Adapun kegiatan ini dilakukan dalam beberapa tahapan yaitu:
Pertama, dengan memberikan materi sosialisasi. Dalam hal ini penyuluh memberikan materi-materi sosialisasi seputar hidroponik apung seperti pengertian hidroponik, keuntungan hidroponik, jenis tanaman yang dibudidaykan, tahap-tahap budidaya hidroponik, dan jenis-jenis hidroponik.
Kedua, dengan memberikan contoh-contoh hdiroponik dengan menampilkan foto-foto kepada peserta. Dalam hal ini penyuluh ingin peserta lebih memahami materi yang disampaikan dari gambar yang di tampilkan.
Ketiga, tanya-jawab, dimana penyuluh memberikan kesempatan kepada ibu-ibu PKK untuk menanyakan mengenai hal-hal yang perlu didiskusikan dan berbarengan dengan adanya kegiatan pembuatan instrumen hidropnik apung dibantu oleh ibu-ibu PKK.
Keempat, menarik kesimpulan
Output dalam kegiatan sosialisasi hidroponik apung terdiri atas dua aspek yaitu: pertama, sasaran dari kegiatan sosialisasi ini adalah ibu-ibu PKK di Desa Kudap. Kedua, hasil yang telah tercapai dari kegiatan sosialisasi adalah ibu-ibu PKK yang mengikuti sosialisasi memahami materi-materi yang disampaikan oleh penyuluh dan kiranya dapat memacu semangat ibu-ibu dalam bertani.
Outcome jangka pendek dari sosialisasi ini yang pertama, timbulnya kesadaran dari peserta sosialisasi untuk melakukan budidaya secara hidroponik.
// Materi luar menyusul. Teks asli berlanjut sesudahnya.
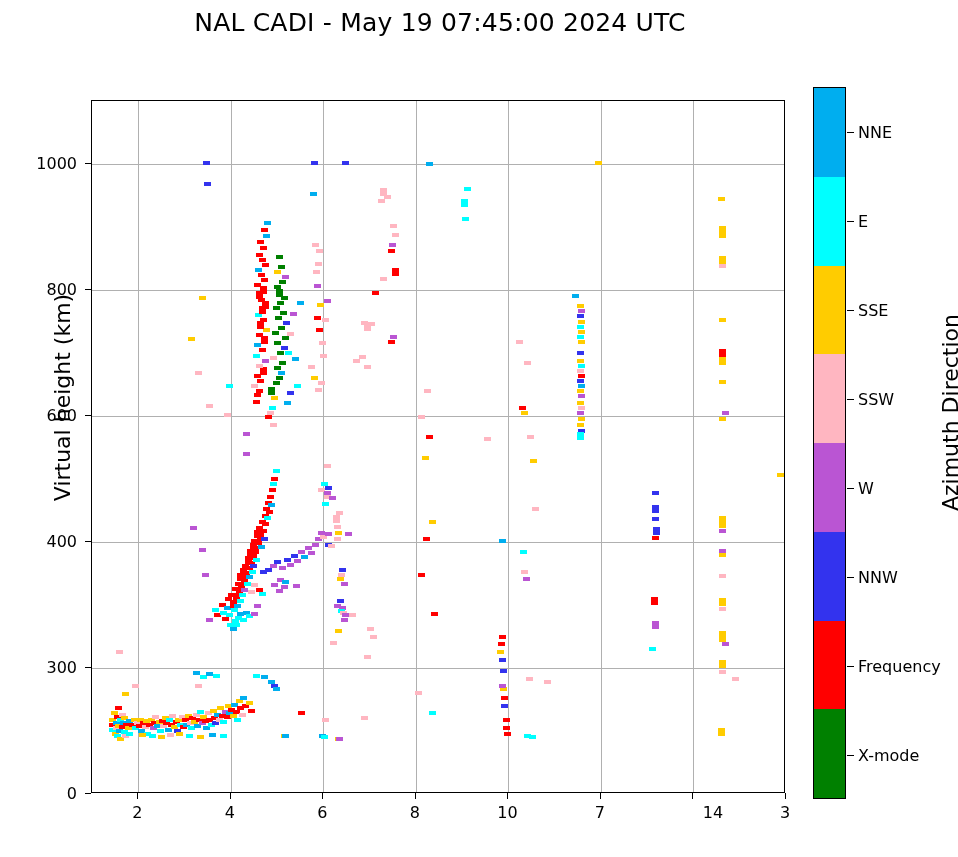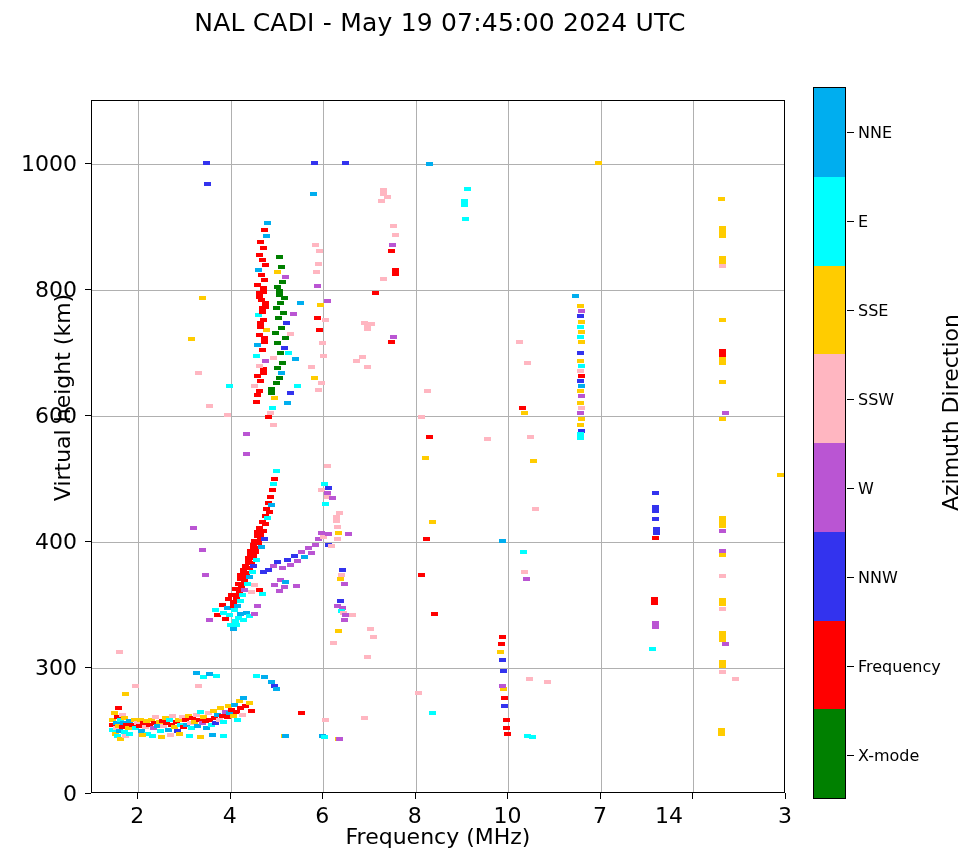--- a/index.html
+++ b/index.html
@@ -23,7 +23,7 @@
   .tick{position:absolute;background:#000;}
   .tick-x{width:1px;height:6px;}
   .tick-y{height:1px;width:6px;}
-  .ticklabel{position:absolute;font-size:22px;color:#000;white-space:nowrap;}
+  .ticklabel{position:absolute;font-size:16px;color:#000;white-space:nowrap;}
   .tl-x{transform:translateX(-50%);}
   .tl-y{transform:translateY(-50%);text-align:right;}
 

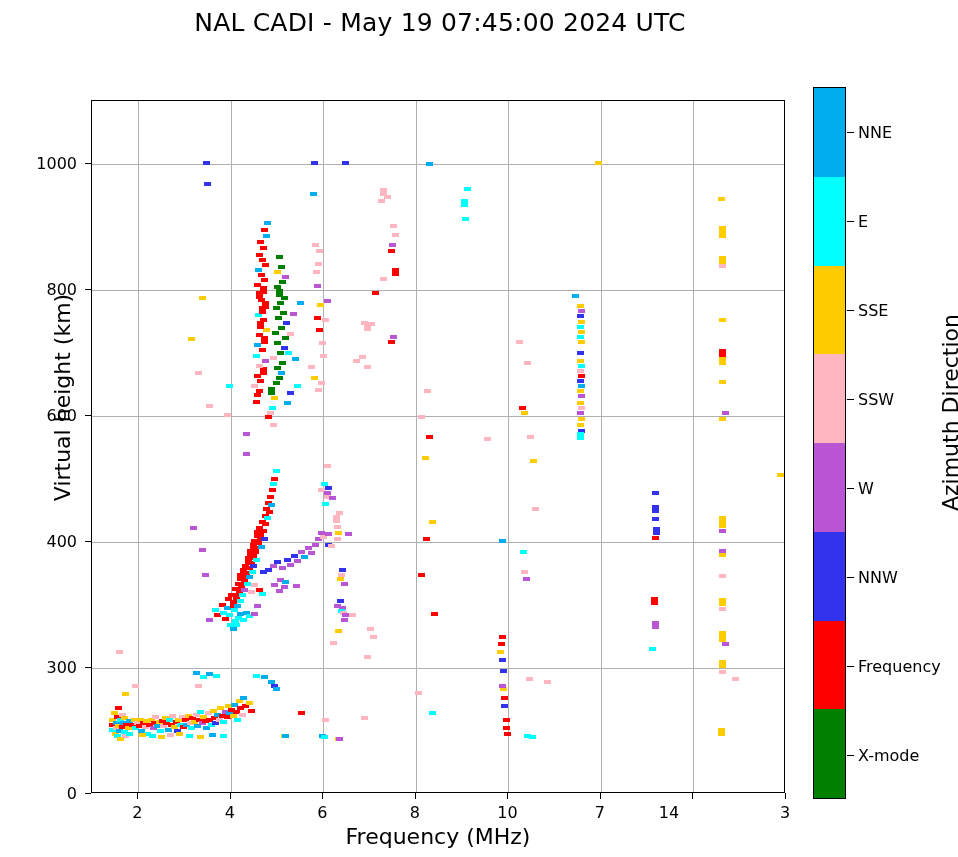--- a/index.html
+++ b/index.html
@@ -567,7 +567,7 @@
       <div class="tick tick-x" style="left: 599.933px; top: 793px;"></div>
       <div class="ticklabel tl-x" style="left: 599.933px; top: 803px;">7</div>
       <div class="tick tick-x" style="left: 692.467px; top: 793px;"></div>
-      <div class="ticklabel tl-x" style="left: 669px; top: 803px;">14</div>
+      <div class="ticklabel tl-x" style="left: 713px; top: 803px;">14</div>
       <div class="tick tick-x" style="left: 785px; top: 793px;"></div>
       <div class="ticklabel tl-x" style="left: 785px; top: 803px;">3</div>
       <div class="tick tick-y" style="left: 85px; top: 793px;"></div>

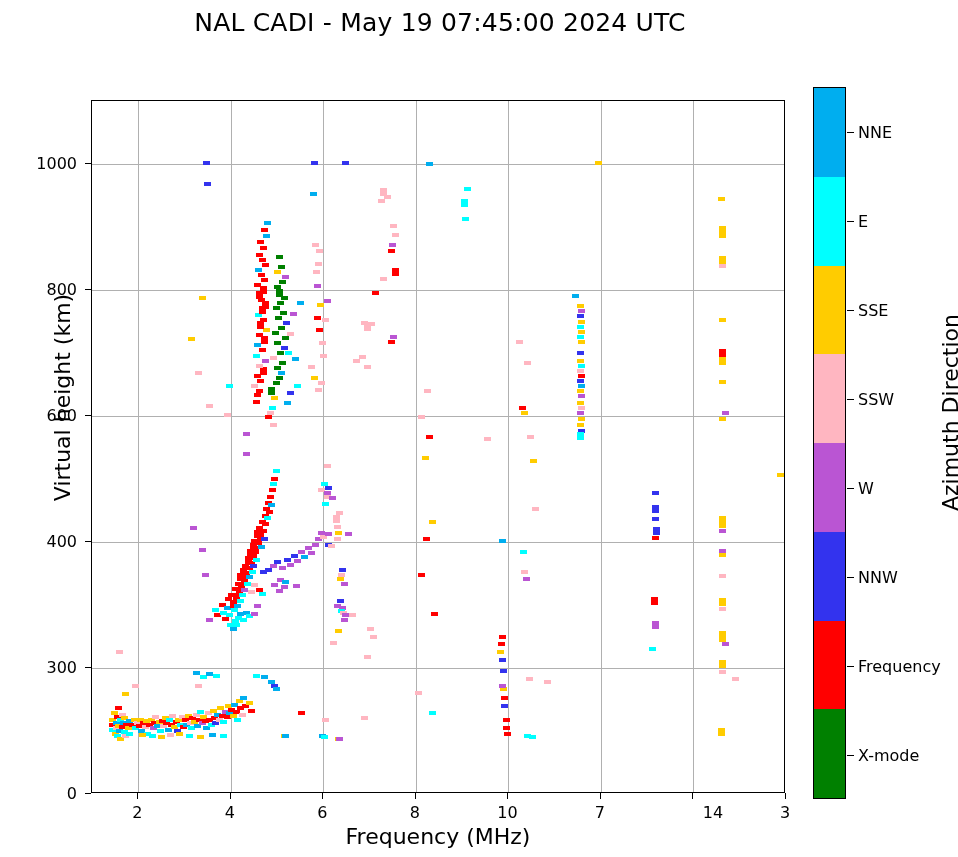--- a/index.html
+++ b/index.html
@@ -584,7 +584,6 @@
       <div class="ticklabel tl-y" style="left: 1px; width: 76px; top: 163px;">1000</div>
     </div>
 
-  <div id="xlabel">Frequency (MHz)</div>
   <div id="ylabel">Virtual height (km)</div>
 
   <div id="cbar">

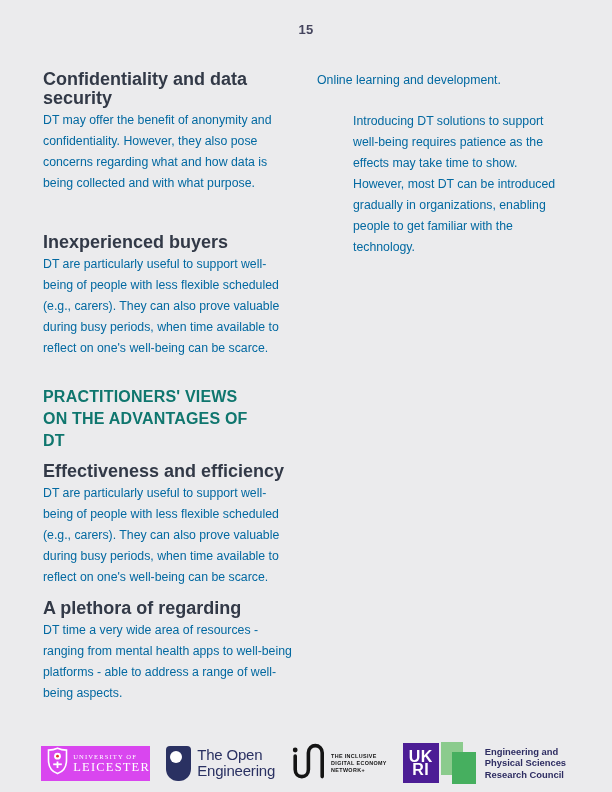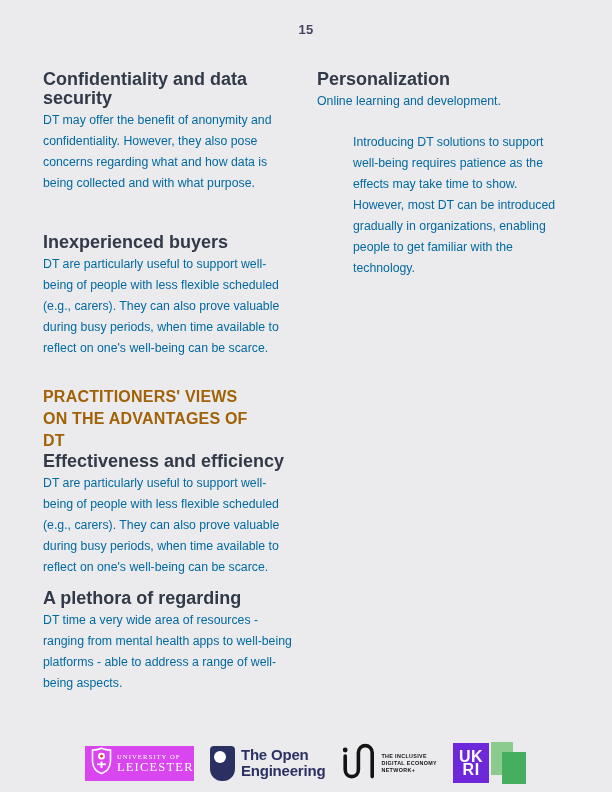--- a/index.html
+++ b/index.html
@@ -137,7 +137,6 @@
 
     <div class="col">
       <div>
-        <div class="entry-heading">Personalization</div>
         <div class="body-text">Online learning and development.</div>
       </div>
       <div class="body-text mt-para">Introducing DT solutions to support well-being requires patience as the effects may take time to show. However, most DT can be introduced gradually in organizations, enabling people to get familiar with the technology.</div>

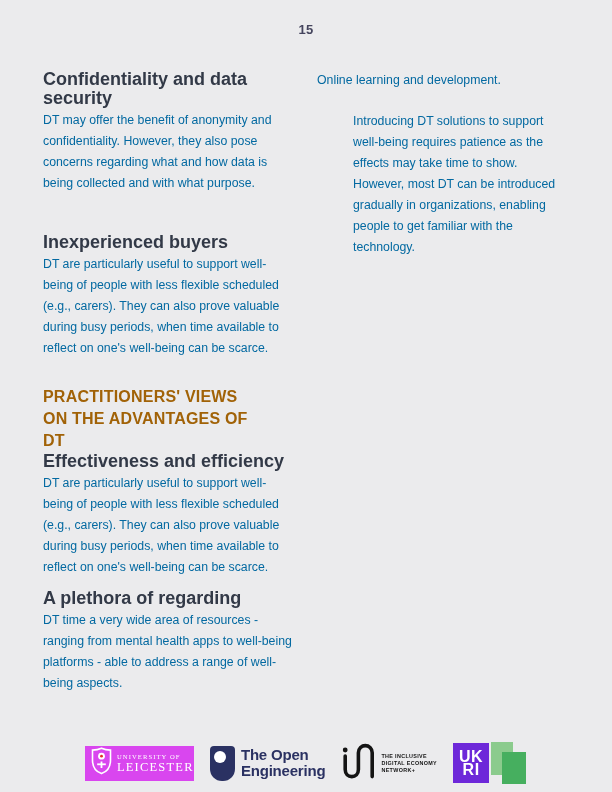--- a/index.html
+++ b/index.html
@@ -38,10 +38,10 @@
   .mt-para  { margin-top: 20px; margin-left: 36px; }
 
   .section-heading {
-    font-size: 16px; font-weight: 700; color: #a16207;
+    font-size: 16px; font-weight: 700; color: #0f766e;
     line-height: 22px; letter-spacing: 0.2px;
     width: 222px;
-    margin: 27px 0 0 0;
+    margin: 27px 0 10px 0;
   }
 
   

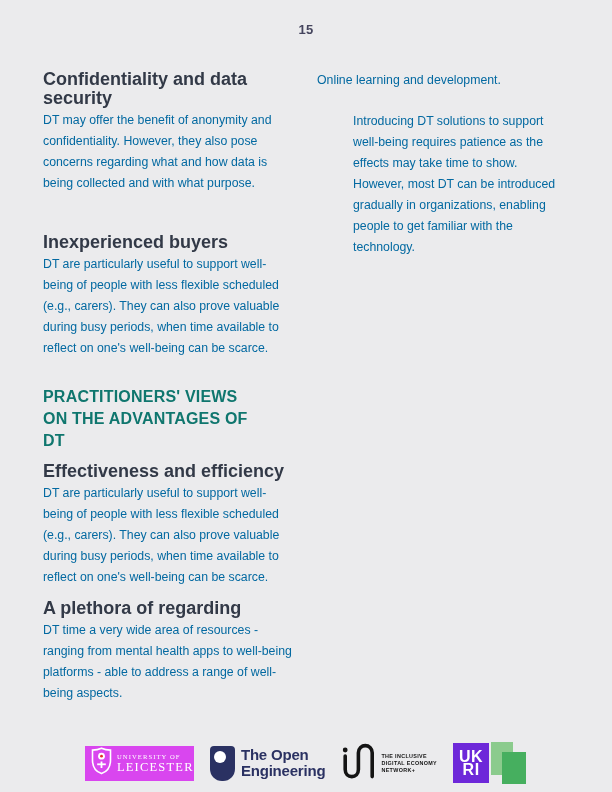--- a/index.html
+++ b/index.html
@@ -73,7 +73,7 @@
     width: 12px; height: 12px; border-radius: 50%; background: #fff;
   }
   .ou-text {
-    color: #2A3162; font-size: 15px; font-weight: 700; line-height: 16.5px;
+    color: #2A3162; font-size: 15px; font-weight: 400; line-height: 16.5px;
     letter-spacing: -0.2px;
   }
 

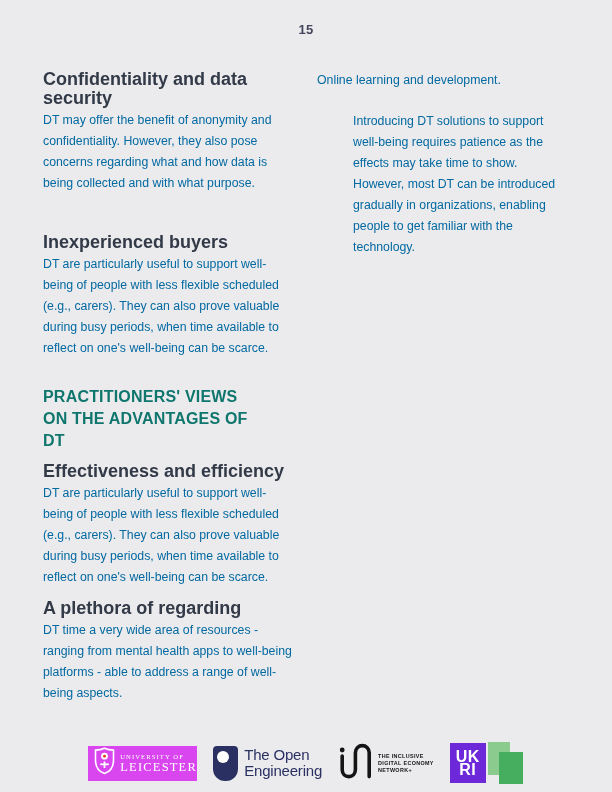--- a/index.html
+++ b/index.html
@@ -87,7 +87,7 @@
   
   .ukri { gap: 0; }
   .ukri-mark {
-    width: 36px; height: 40px; background: #6d28d9;
+    width: 36px; height: 40px; background: #4c1d95;
     display: flex; flex-direction: column; justify-content: center; align-items: center;
   }
   .ukri-letters {

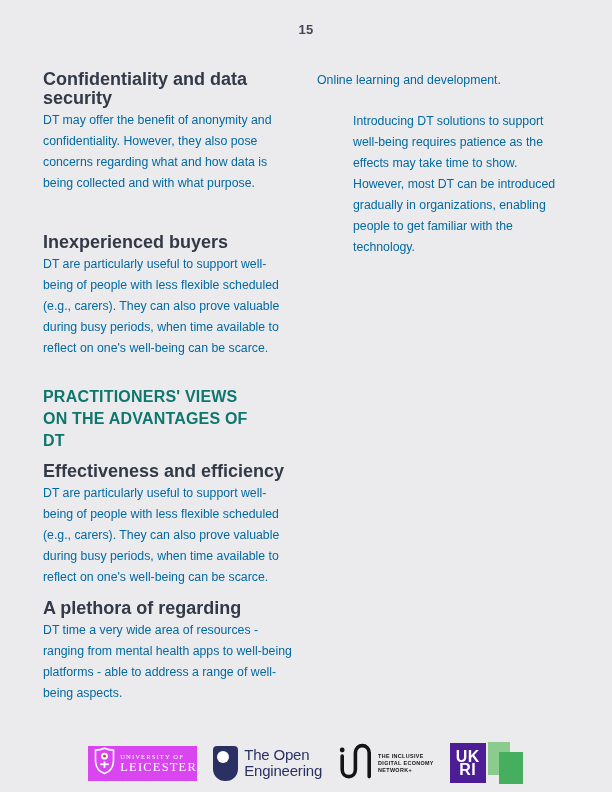--- a/index.html
+++ b/index.html
@@ -195,6 +195,7 @@
         <span class="ukri-green-light"></span>
         <span class="ukri-green-dark"></span>
       </span>
+      <span class="ukri-council">Engineering and Physical Sciences Research Council</span>
     </div>
 
   </div>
Kedua, menambah pengetahuan ibu-ibu PKK tentang hidroponik apung, tahap-tahapnya, jenis tanaman yang ditanam, keuntungan dan jenis-jenis hidropnik itu sendiri.
Sedangkan outcome jangka panjangnya adalah ibu-ibu PKK peserta sosialisasi hidroponik apung dapat menerapkan/praktek di rumahnya sendiri ataupun di kehidupan sehari-hari dengan mengaplikasikan budidaya hidropnik sesuai yang disosialisasikan.